Neue(s) für die Sprache
16. Juli 2009Sie kommen aus den USA, Polen, Ungarn, Österreich und Deutschland: Die fünf neuen Mitglieder der Deutschen Akademie für Sprache und Dichtung. Es sind der Berliner Schriftsteller Reinhard Jirgl, die österreichische Übersetzerin Elisabeth Edl, der ungarische Essayist und Literaturhistoriker László F. Földényi sowie die beiden Germanisten David E. Wellbery aus den USA und Leszek Zylinski aus Polen. Bisher hatten sie nur ihre Liebe zur deutschen Sprache gemeinsam, seit neuestem gehören sie zu den 184 Mitgliedern der Deutschen Akademie für Sprache und Dichtung. Was macht eine Akademie mit einem solch schwerwiegenden Titel? Sie kümmert sich um die deutsche Sprache und Literatur. Ob es der renommierte Georg-Büchner-Preis ist, den die Akademie jährlich vergibt, oder Kleinigkeiten wie diese: Leid tun oder leidtun - zusammen geschrieben, auseinander, groß oder klein?

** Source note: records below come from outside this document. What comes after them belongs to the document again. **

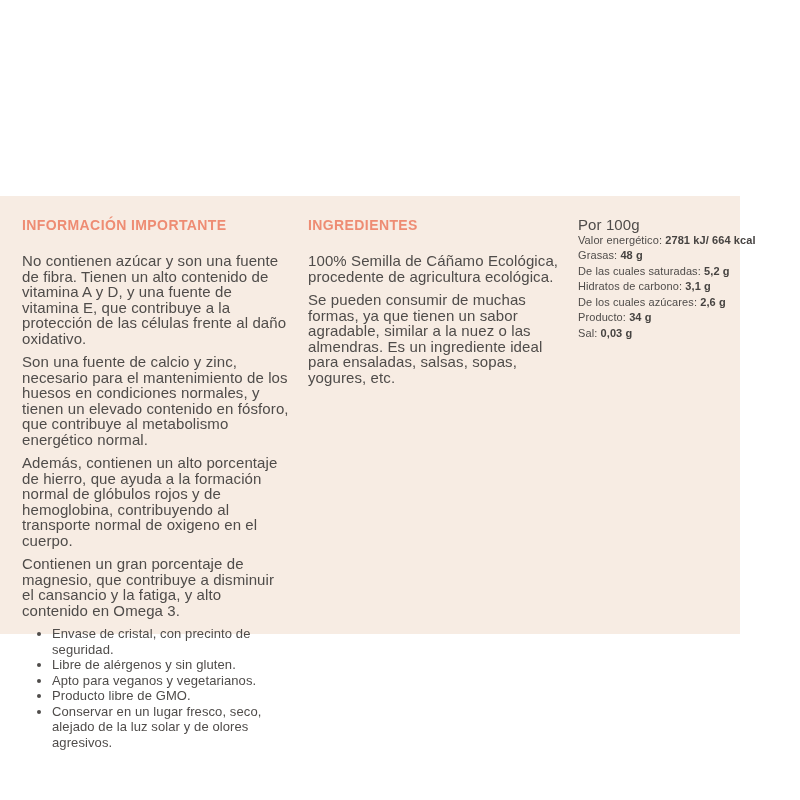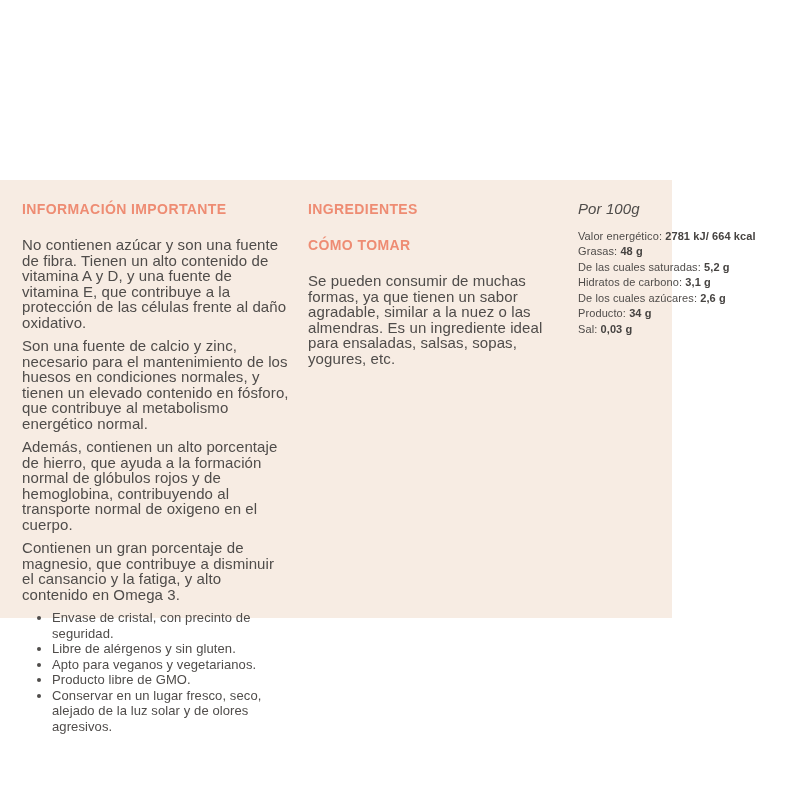--- a/index.html
+++ b/index.html
@@ -15,9 +15,9 @@
   }
   .panel {
     position: absolute;
-    top: 180px;
+    top: 196px;
     left: 0;
-    width: 672px;
+    width: 740px;
     height: 438px;
     background: #f7ece3;
   }

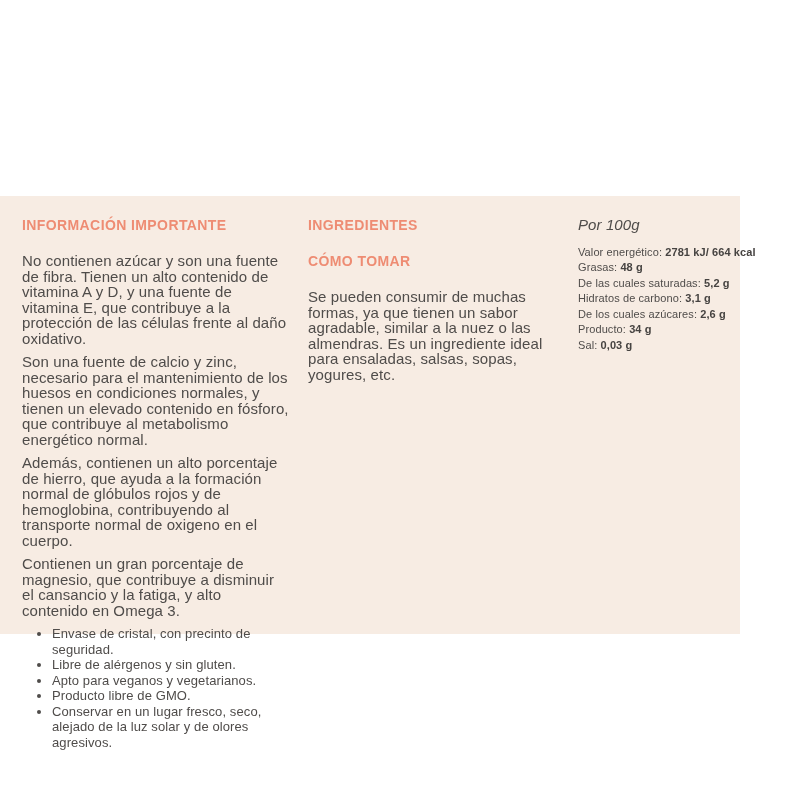--- a/index.html
+++ b/index.html
@@ -56,8 +56,7 @@
     margin: 0;
   }
   .serving {
-    font-style: italic;
-    margin-bottom: 12px;
+    margin-bottom: 0;
   }
   .nrow {
     font-size: 11px;

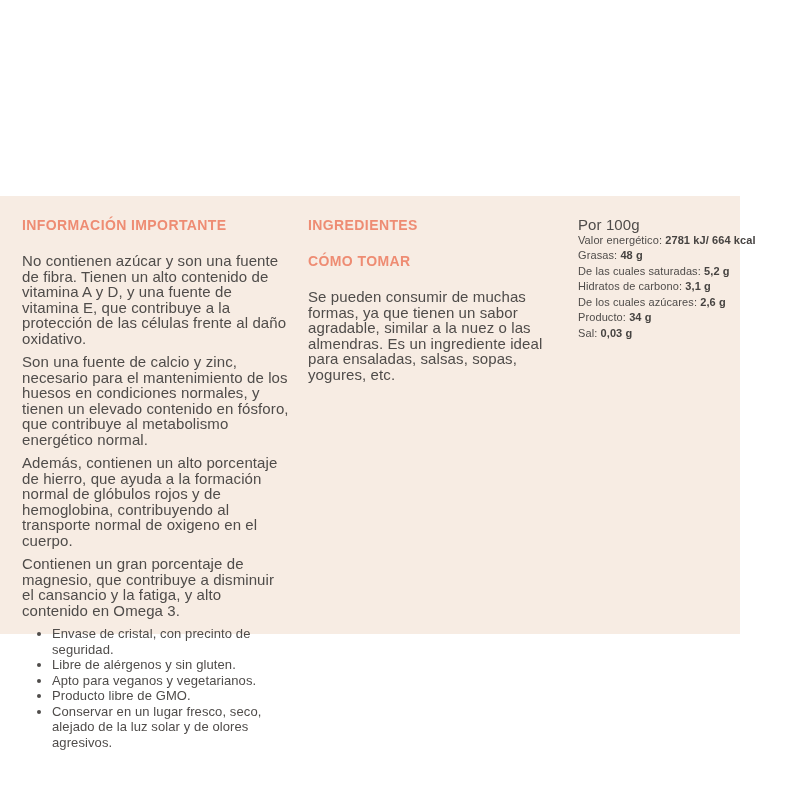--- a/index.html
+++ b/index.html
@@ -91,6 +91,7 @@
 
   <div class="col col-ingredients">
     <h2>INGREDIENTES</h2>
+    <p>100% Semilla de Cáñamo Ecológica, procedente de agricultura ecológica.</p>
     <h2 class="h2-how">CÓMO TOMAR</h2>
     <p>Se pueden consumir de muchas formas, ya que tienen un sabor agradable, similar a la nuez o las almendras. Es un ingrediente ideal para ensaladas, salsas, sopas, yogures, etc.</p>
   </div>

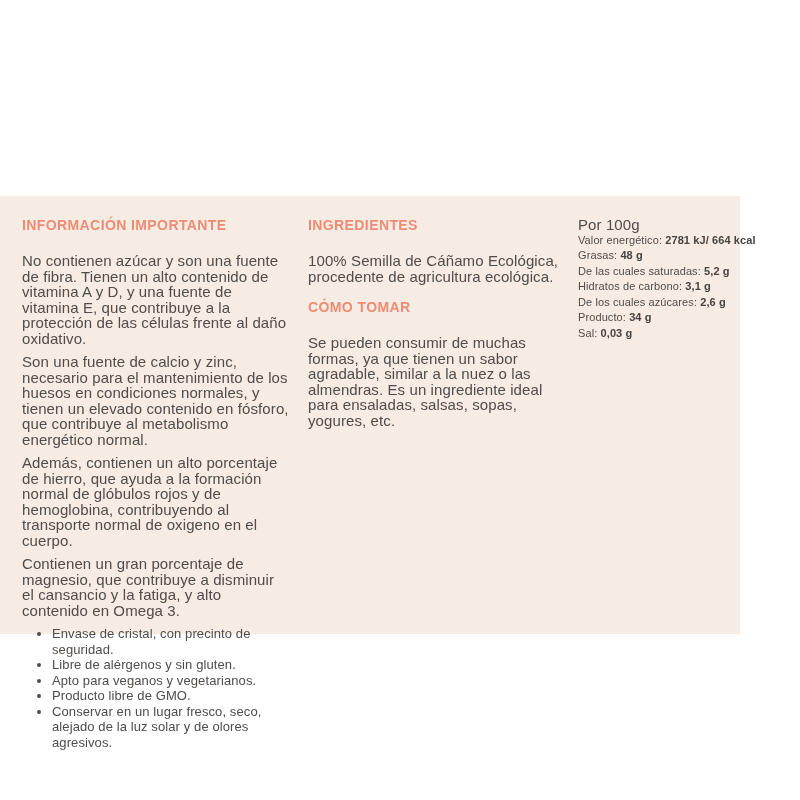--- a/index.html
+++ b/index.html
@@ -92,7 +92,6 @@
   <div class="col col-ingredients">
     <h2>INGREDIENTES</h2>
     <p>100% Semilla de Cáñamo Ecológica, procedente de agricultura ecológica.</p>
-    <h2 class="h2-how">CÓMO TOMAR</h2>
     <p>Se pueden consumir de muchas formas, ya que tienen un sabor agradable, similar a la nuez o las almendras. Es un ingrediente ideal para ensaladas, salsas, sopas, yogures, etc.</p>
   </div>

Die Anarchie in der deutschen Rechtschreibung trieb Klaus Reichert, dem Präsidenten der Deutschen Akademie für Sprache und Dichtung, vor ein paar Jahren tiefe Zornesfalten auf die Stirn. Die Rechtschreibreform und den damit einhergehenden Wildwuchs der Schreibweisen schmähte er als Missgeburt. Doch gegen die Macht des Faktischen kam auch die Deutsche Akademie für Sprache und Dichtung nicht an. Die Reform blieb und die Verwirrung bei vielen Deutschen auch.
BSE: Bad Simple English
Die Deutsche Akademie für Sprache und Dichtung übt trotzdem weiter Kritik und streitet unermüdlich für die Pflege der deutschen Sprache und Literatur. Sie zieht gegen Service Points und Call-Center zu Felde. Wenn auch nur auf sprachlicher Ebene. Denn Anglizismen sind der Deutschen Akademie für Sprache und Dichtung ein Gräuel. Da ist von "BSE" - "Bad Simple English" die Rede, das überall auf der Welt die Muttersprachen verdänge. Auch die Wissenschaft nehme dabei Schaden, wenn immer mehr Bürger auf Gebieten wie Gentechnik nichts mehr verstünden. Die Deutsche Akademie für Sprache und Dichtung - 60 Jahre lang wacht sie mit Argus-Augen über Veränderungen und widrige Einflüsse.
Gegründet wurde sie an einem historischen Datum: dem 28. August 1949 in der Frankfurter Paulskirche, dem 200. Geburtstag von Johann Wolfgang von Goethe. Als "kleine Schwester" des traditionsreichen Schriftstellerinstituts Académie Francaise. Marie Luise Kaschnitz und Erich Kästner waren in der ersten Stunde dabei.
Georg-Büchner-Preis Verleihung
Öffentlichkeitswirksam tritt die Akademie einmal im Jahr in Erscheinung, mit der Verleihung des Georg-Büchner-Preises, Deutschlands renommiertestem Literaturpreis. Berühmte Preisträger sind etwa Günther Grass, Gottfried Benn oder Friedrich Dürrenmatt. Verliehen wird der Georg-Büchner-Preis auf der Herbsttagung, einer traditionsreichen Veranstaltung, die auch Raum für Debatten bietet. Das Jubiläumsjahr stand im Zeichen einer Selbstbefragung: "Was erwarten wir heute von einer Literatur- und Sprachakademie?" diskutierten die drei jungen Akademiemitglieder Felicitas Hoppe, Daniel Kehlmann und Ingo Schulze. Eine Art von kritischer Innenrevision ist auch die Ausstellung "Doppelleben" im Literaturhaus in Berlin. Hier soll die dunkle NS-Vergangenheit in den eigenen Reihen aufgearbeitet werden.
Die Mitglieder der Akademie sind bekannt und weniger bekannt. Lyriker, Dramatiker, Erzähler, Essayisten, Übersetzer, Historiker, Philosophen und Wissenschaftler, die in deutscher Sprache publizieren. Hundert von ihnen leben und arbeiten in Deutschland, 84 wirken als so genannte korrespondierende Mitglieder im Ausland.